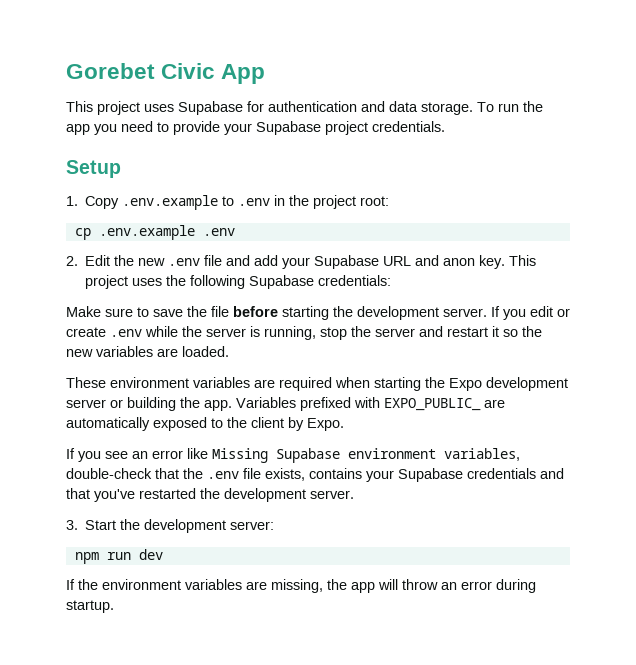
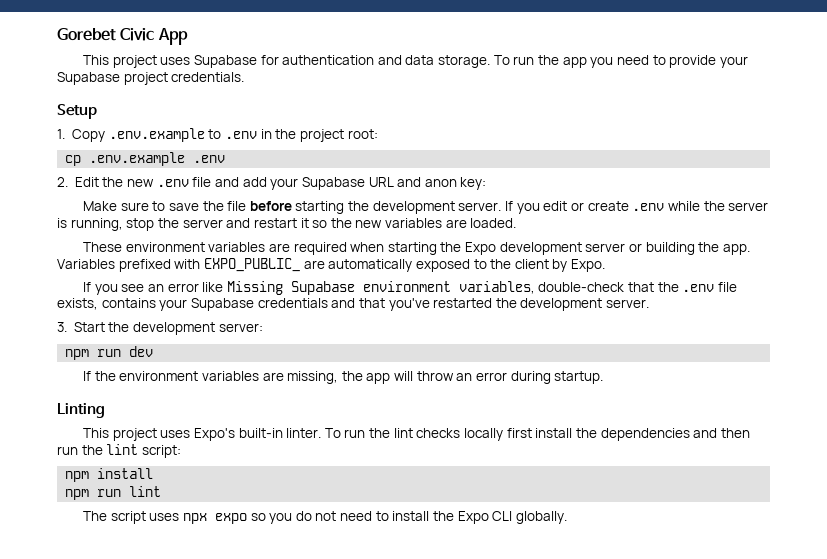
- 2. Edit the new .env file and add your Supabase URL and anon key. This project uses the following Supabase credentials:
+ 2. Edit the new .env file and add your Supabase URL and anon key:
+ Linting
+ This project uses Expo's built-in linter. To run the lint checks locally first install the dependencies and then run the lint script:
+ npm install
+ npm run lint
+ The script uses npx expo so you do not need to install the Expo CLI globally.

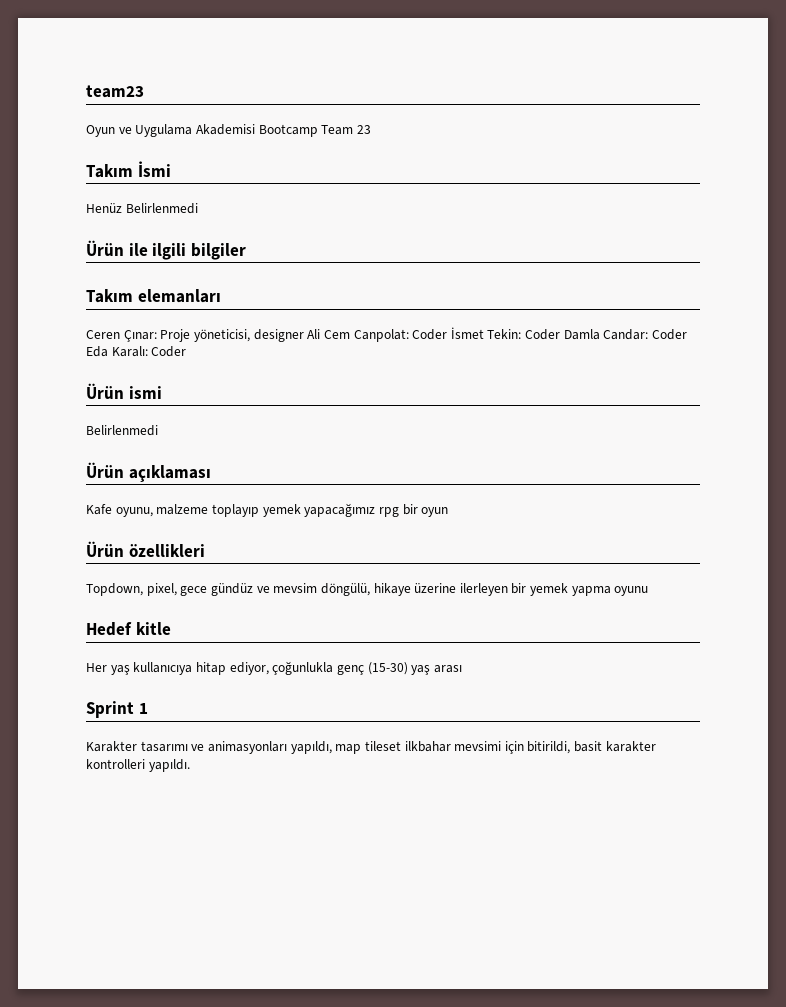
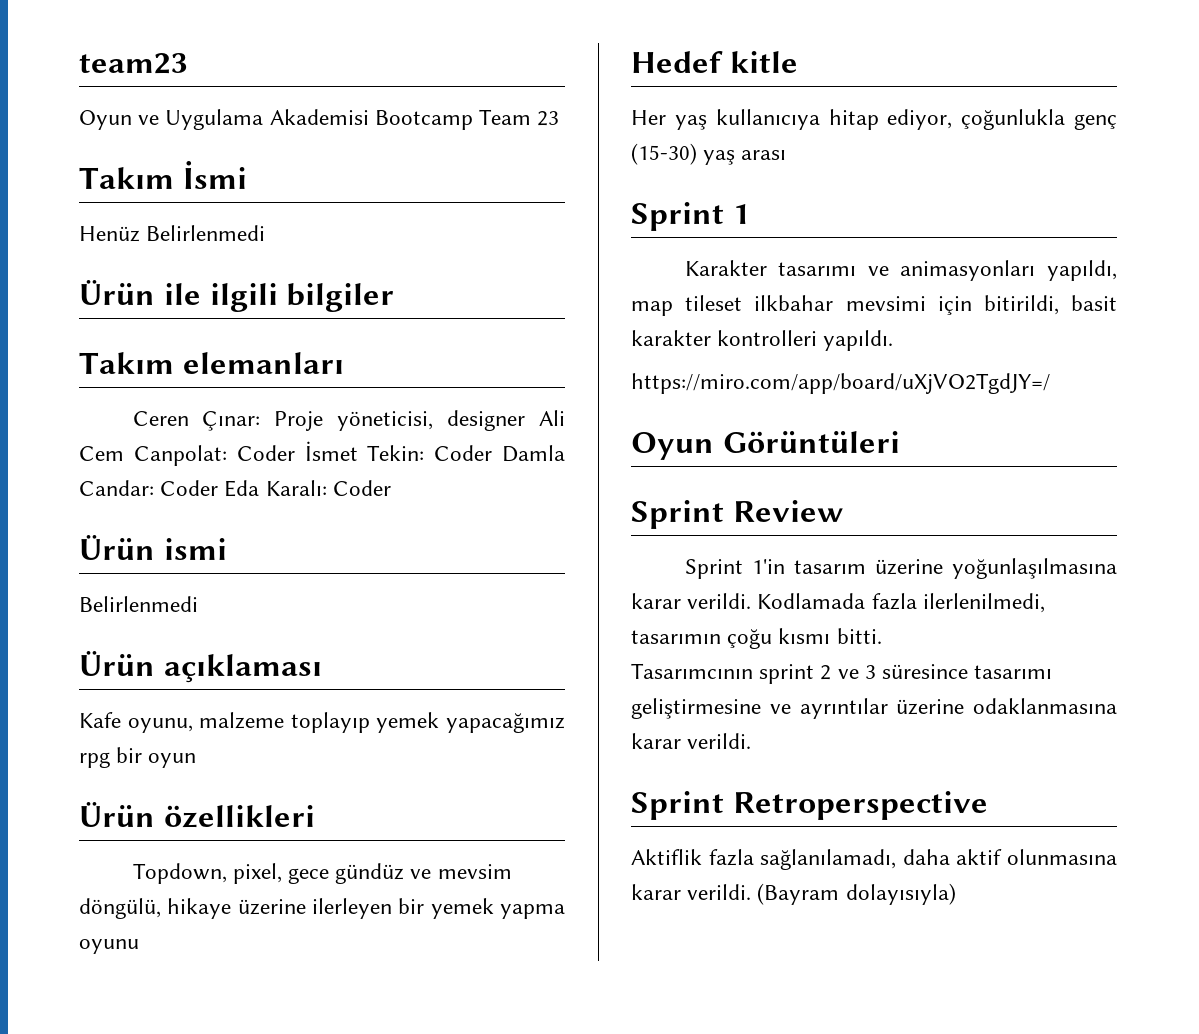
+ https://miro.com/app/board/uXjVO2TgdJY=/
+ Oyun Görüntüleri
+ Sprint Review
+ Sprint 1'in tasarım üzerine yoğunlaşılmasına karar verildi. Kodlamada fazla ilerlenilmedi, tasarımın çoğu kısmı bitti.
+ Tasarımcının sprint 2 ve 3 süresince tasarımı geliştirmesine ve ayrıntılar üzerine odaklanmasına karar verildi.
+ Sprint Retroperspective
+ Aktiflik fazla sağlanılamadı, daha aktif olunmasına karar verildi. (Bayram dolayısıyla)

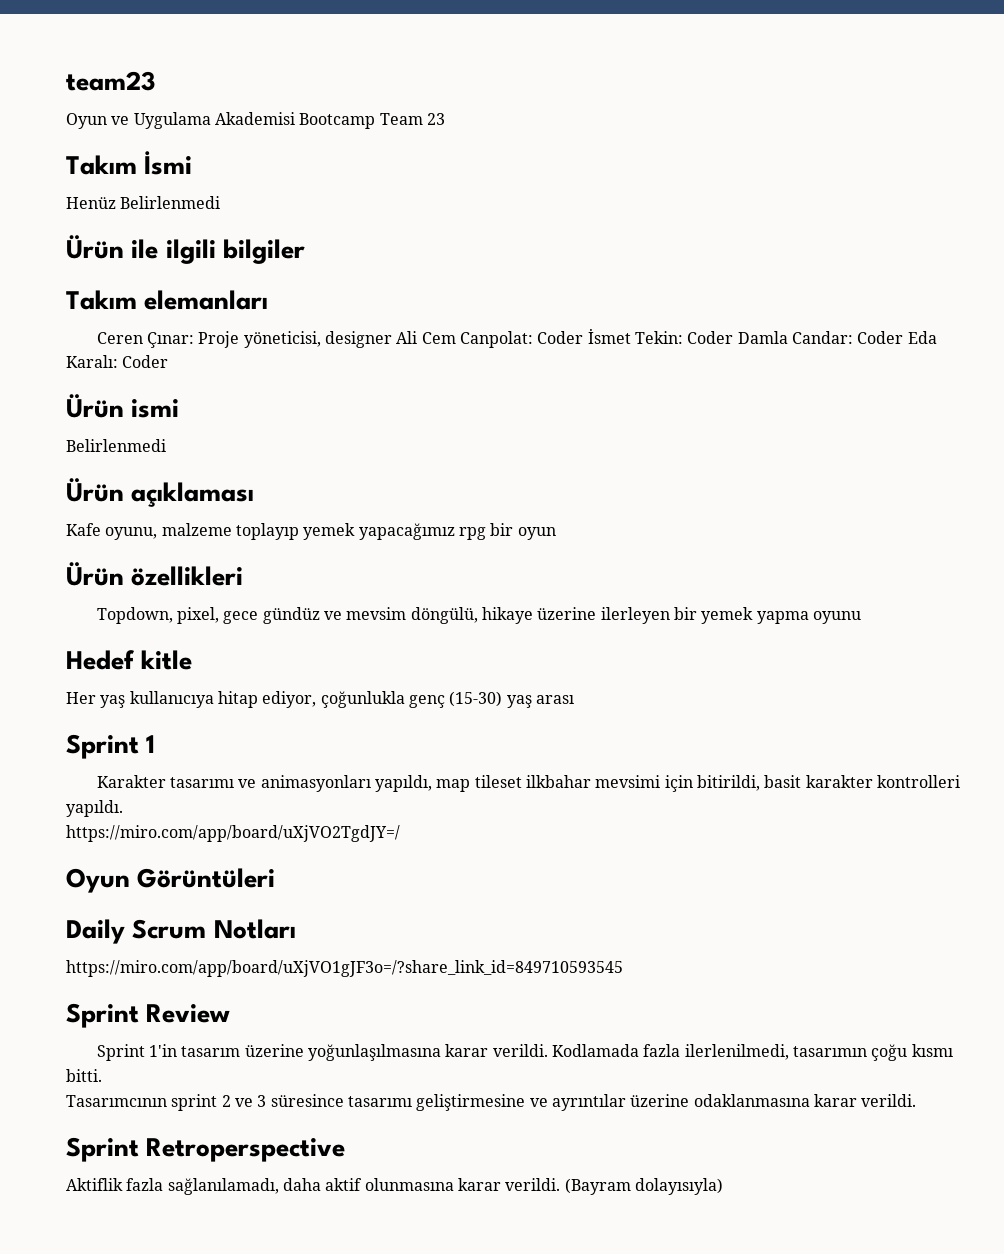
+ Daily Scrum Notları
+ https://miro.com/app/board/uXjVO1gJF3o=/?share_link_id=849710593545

^^^^

HOW TO COMPLETE THIS TASK: An unaltered copy of the material, without images, should be set down.

SOLUTION TO THE EXERCISE:
- 2. Edit the new .env file and add your Supabase URL and anon key. This project uses the following Supabase credentials:
+ 2. Edit the new .env file and add your Supabase URL and anon key:
+ Linting
+ This project uses Expo's built-in linter. To run the lint checks locally first install the dependencies and then run the lint script:
+ npm install
+ npm run lint
+ The script uses npx expo so you do not need to install the Expo CLI globally.

+ https://miro.com/app/board/uXjVO2TgdJY=/
+ Oyun Görüntüleri
+ Sprint Review
+ Sprint 1'in tasarım üzerine yoğunlaşılmasına karar verildi. Kodlamada fazla ilerlenilmedi, tasarımın çoğu kısmı bitti.
+ Tasarımcının sprint 2 ve 3 süresince tasarımı geliştirmesine ve ayrıntılar üzerine odaklanmasına karar verildi.
+ Sprint Retroperspective
+ Aktiflik fazla sağlanılamadı, daha aktif olunmasına karar verildi. (Bayram dolayısıyla)

+ Daily Scrum Notları
+ https://miro.com/app/board/uXjVO1gJF3o=/?share_link_id=849710593545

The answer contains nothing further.